Data items
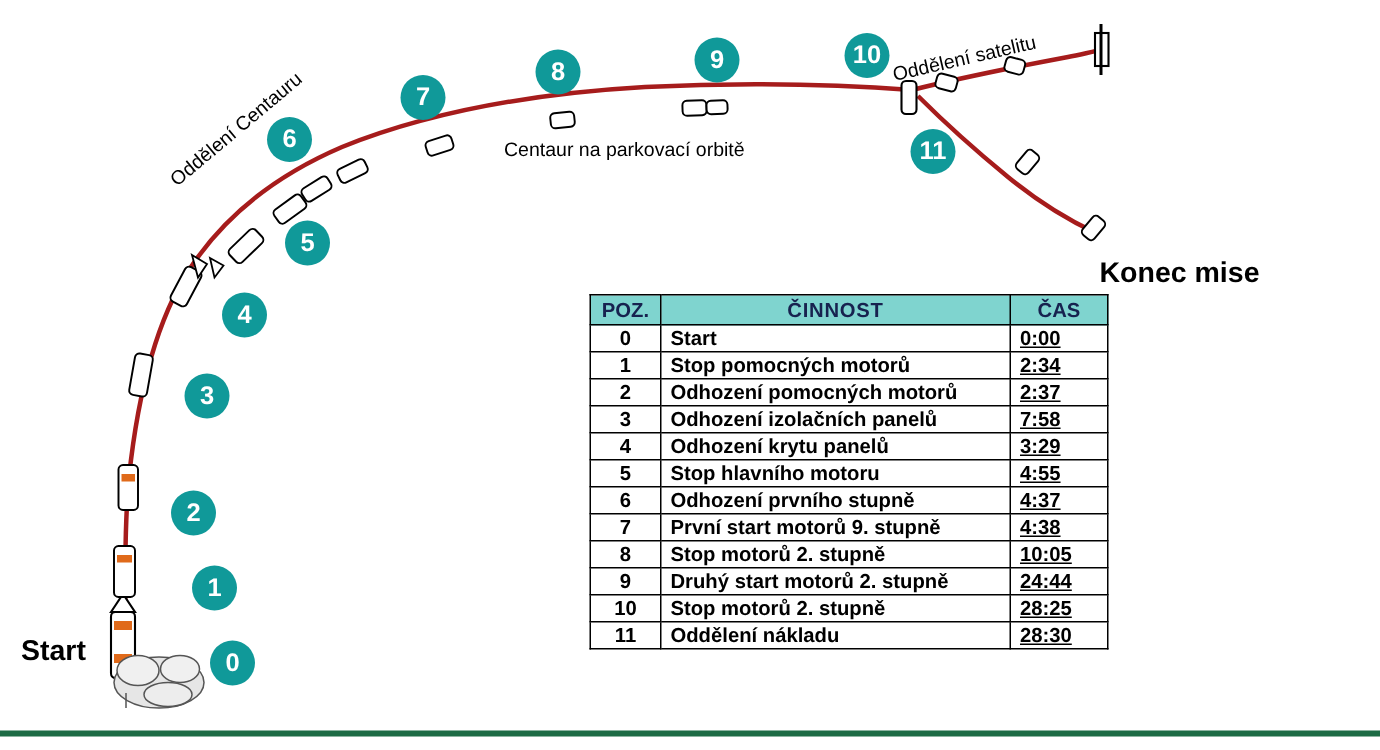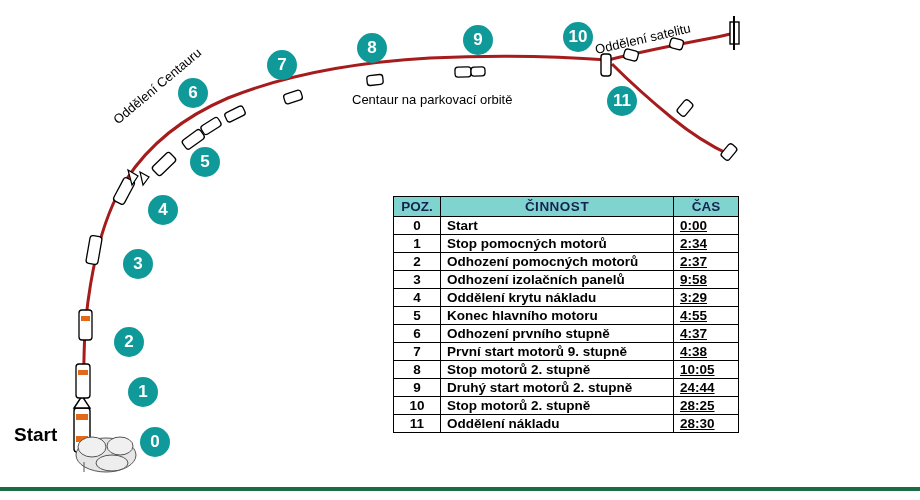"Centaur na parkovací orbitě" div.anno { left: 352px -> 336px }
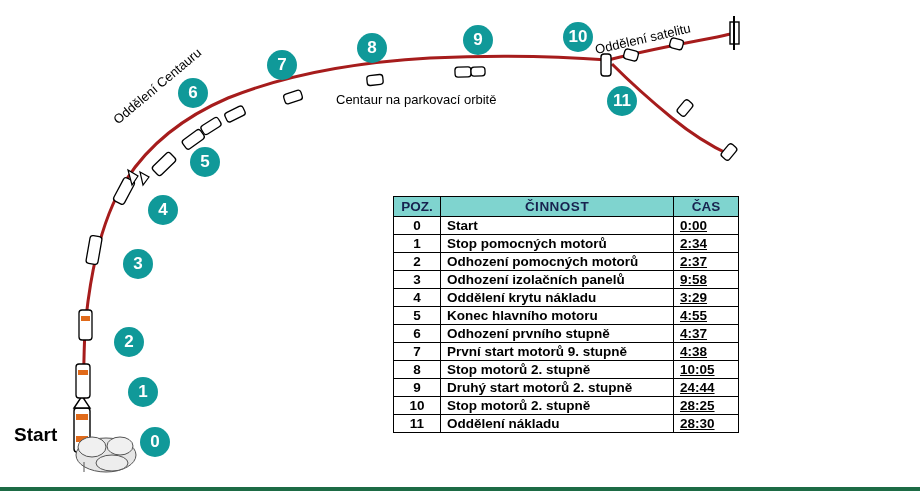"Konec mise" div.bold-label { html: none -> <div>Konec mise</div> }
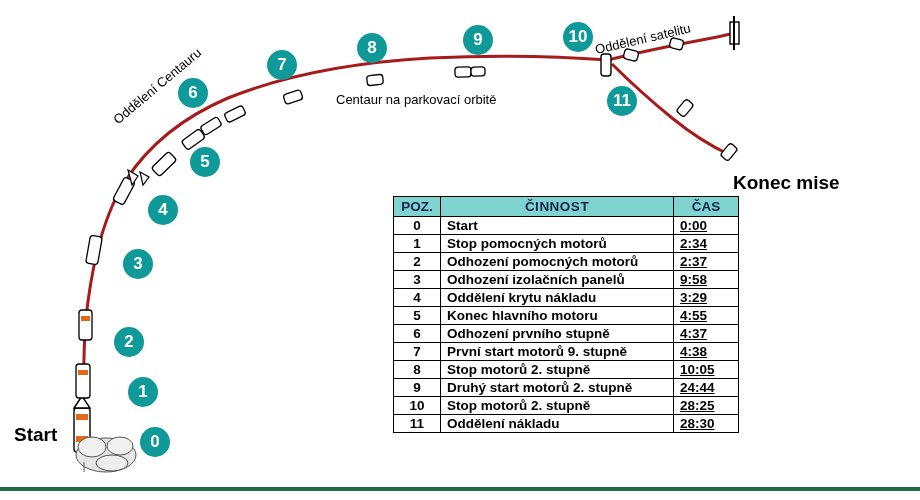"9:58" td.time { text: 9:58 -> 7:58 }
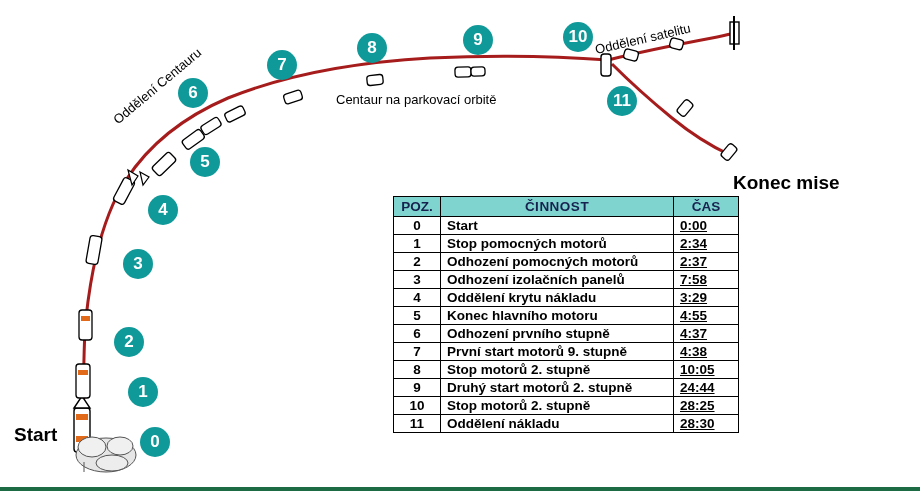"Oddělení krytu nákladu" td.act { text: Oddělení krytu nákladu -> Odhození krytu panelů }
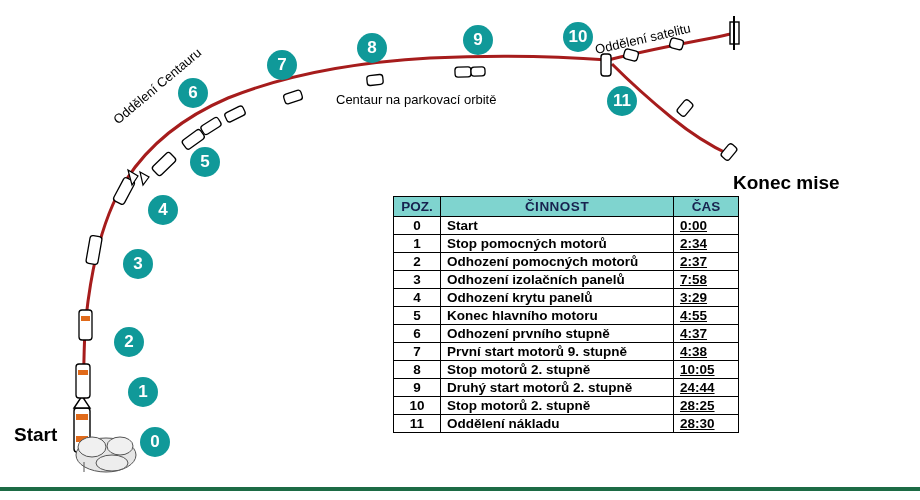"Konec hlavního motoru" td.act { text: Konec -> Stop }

WORK ORDER — Reproduce only the lines between the line with "html: none ->" and the final line of the records, both included, so that the copy matches them exactly and contains no pictures.

COMPLETED TASK —
"Konec mise" div.bold-label { html: none -> <div>Konec mise</div> }
"9:58" td.time { text: 9:58 -> 7:58 }
"Oddělení krytu nákladu" td.act { text: Oddělení krytu nákladu -> Odhození krytu panelů }
"Konec hlavního motoru" td.act { text: Konec -> Stop }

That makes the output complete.